Un accord minoritaire !

La CFDT, la CFE-CGC et la CFTC ont pris la lourde responsabilité de signer un accord entérinant des reculs sociaux sans précédents. Ces syndicats représentent à eux trois, aux dernières élections (TPE) 28,1% des suffrages (CFDT 19,3 %, CGC 2,3 et CFTC 6,5) contre 44,8 % pour la CGT et FO (non signataires de l’accord) pratiquement à l’égal des pourcentages respectifs aux prud’homales.

 

 

Comment peut-on expliquer une telle attitude, quelles sont leurs véritables motivations ? Ces Organisations syndicales qui pour deux d’entre elles ne représentent rien au niveau national se permettent de décider de la vie de millions de salariés. Et le syndicat C’est Facile De Trahir devra dans tous les cas expliquer son choix à tous les salariés.

C’est donc par le mensonge et le travestissement que cet accord est affublé du nom de "sécurité" ! Nous invitons donc tous les syndicats Cgt qui ont le grand malheur d’avoir la CFDT dans leur entreprise de les sommer de rendre des comptes au plus vite et de ne pas fuir leurs responsabilités, en nous disant que le choix à été fait en haut lieu et que leur avis n’a pas été pris en compte. Si c’est le cas ils devraient changer d’organisation syndicale rapidement.

Pour revenir au texte, côté flexibilité, figurent notamment l’encadrement de feu les accords "compétitivité-emploi" permettant de baisser salaires et/ou temps de travail en cas de difficulté de l’entreprise (article 40 de la loi Warsmann), des mesures pour faciliter et "déjudiciariser" les licenciements, et la possibilité de restructurer sans plan social via une mobilité obligatoire.

Ce texte marque une grave régression des droits sociaux des salariés et va a contrario des objectifs fixés par la « Grande Conférence sociale » et celle de la « lutte contre la pauvreté ». Il contient de multiples dispositions pour faciliter les licenciements et accentuer la flexibilité.
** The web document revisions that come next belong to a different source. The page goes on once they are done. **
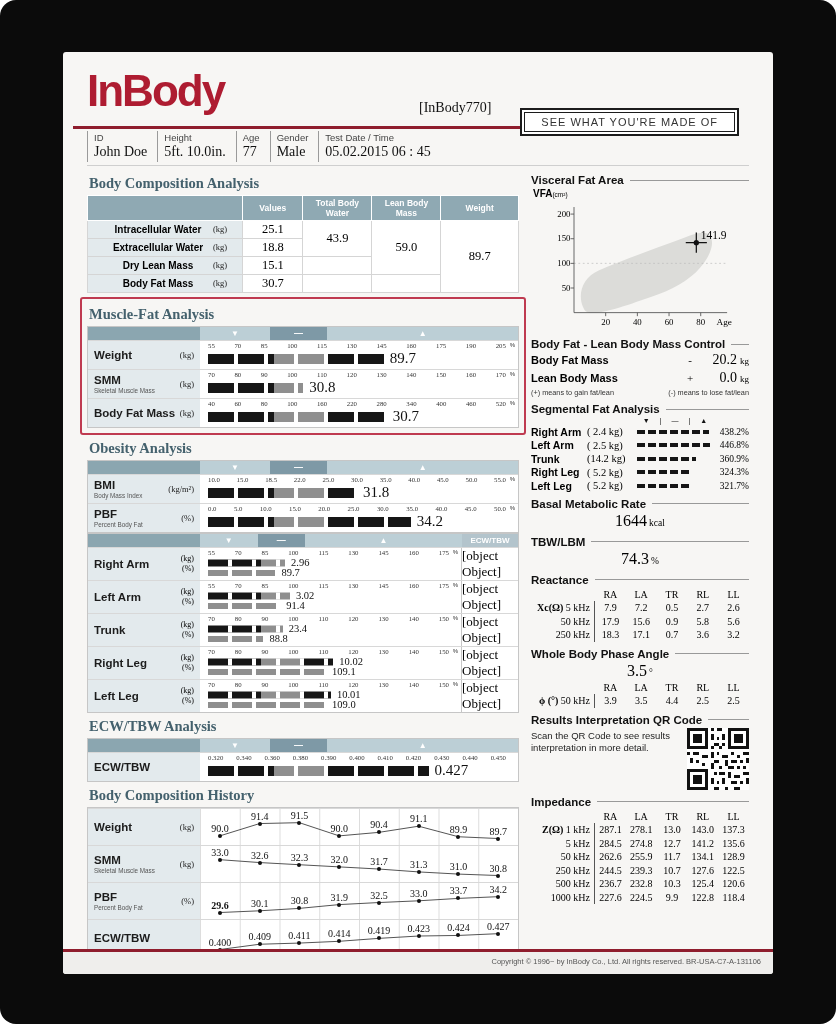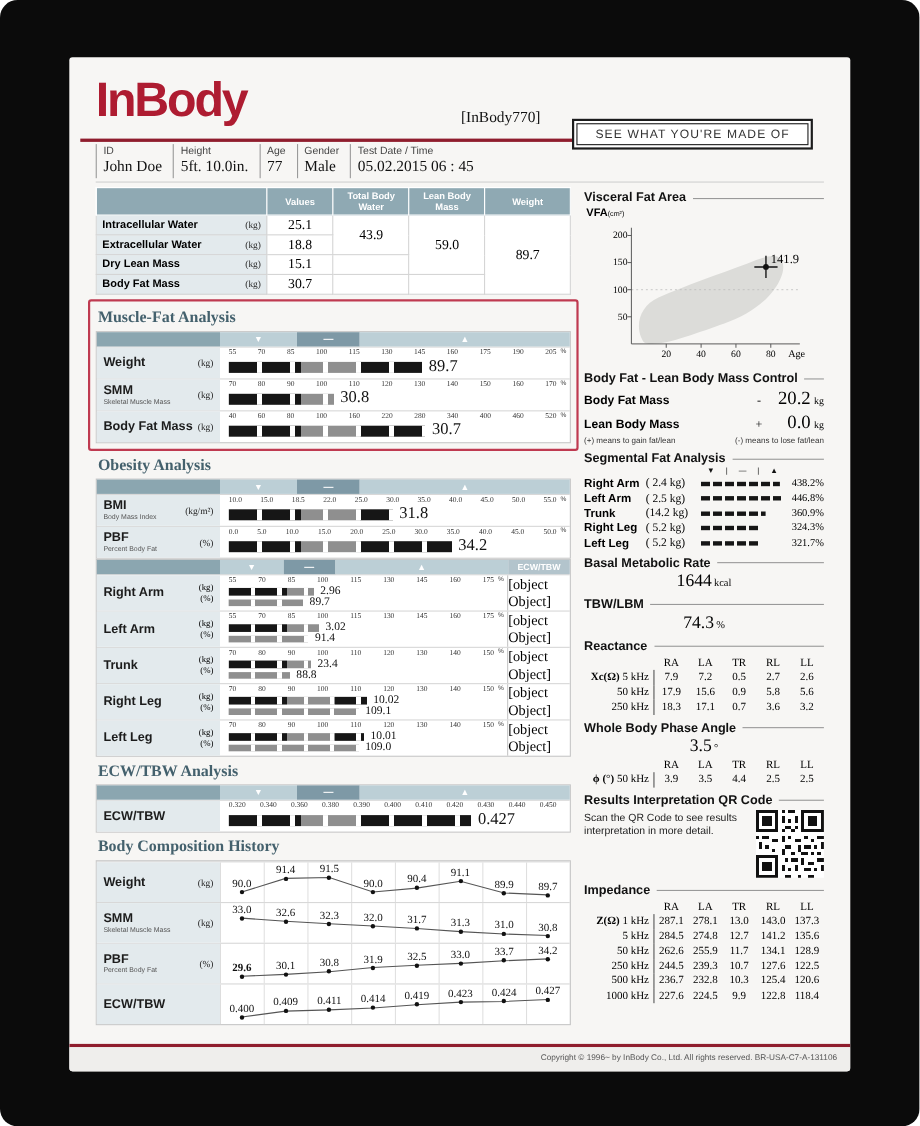"Body Composition Analysis" div.ltitle { html: none -> <div>Body Composition Analysis</div> }
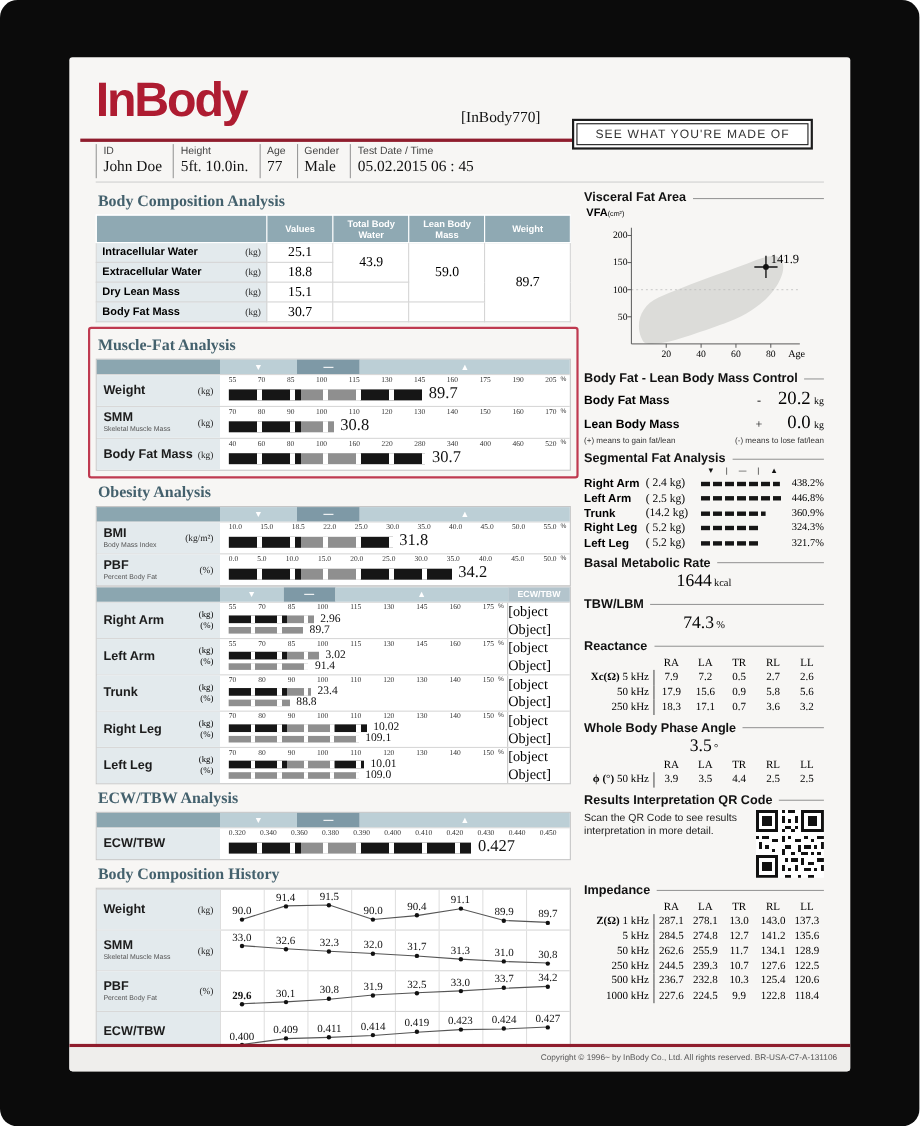"Intracellular Water" .bct td.lb { padding: 3px 5px -> 3px 15px; text-align: left -> center }
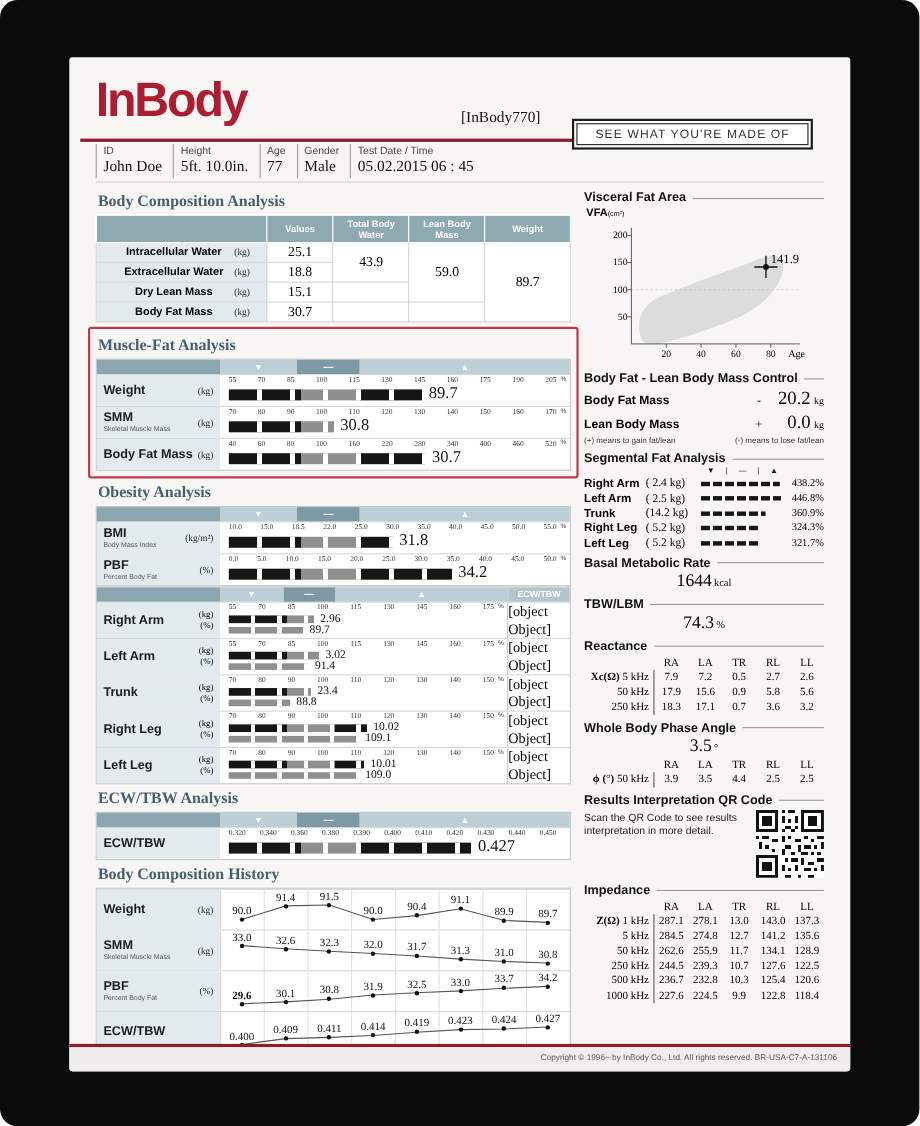"20.2" .ctl-val { font-size: 17px -> 14px }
Le chantage à l’emploi est généralisé par des accords permettant la baisse des salaires et l’augmentation du temps de travail, ce sont les accords de « compétitivité/emploi » voulus par Nicolas SARKOZY.

La thèse du MEDEF est le principal fil conducteur de cet accord : « les licenciements d’aujourd’hui feront les emplois de demain ».

Il serait inconcevable que la majorité parlementaire et le Gouvernement, issus des élections de mai 2012, entérinent dans la loi les reculs sociaux dictés par le MEDEF.

Le Gouvernement, qui se dit attaché au Dialogue social, doit prendre en compte le rejet de cet accord par les syndicats représentant bien plus de salariés que les syndicats signataires.

La CGT attend du gouvernement un projet de loi d’une toute autre nature, qui protège les salariés contre les licenciements et la précarité.

La CGT va amplifier sa campagne d’information par l’édition d’un journal tiré à deux millions d’exemplaires à destination des salariés pour favoriser leur mobilisation dans les semaines à venir.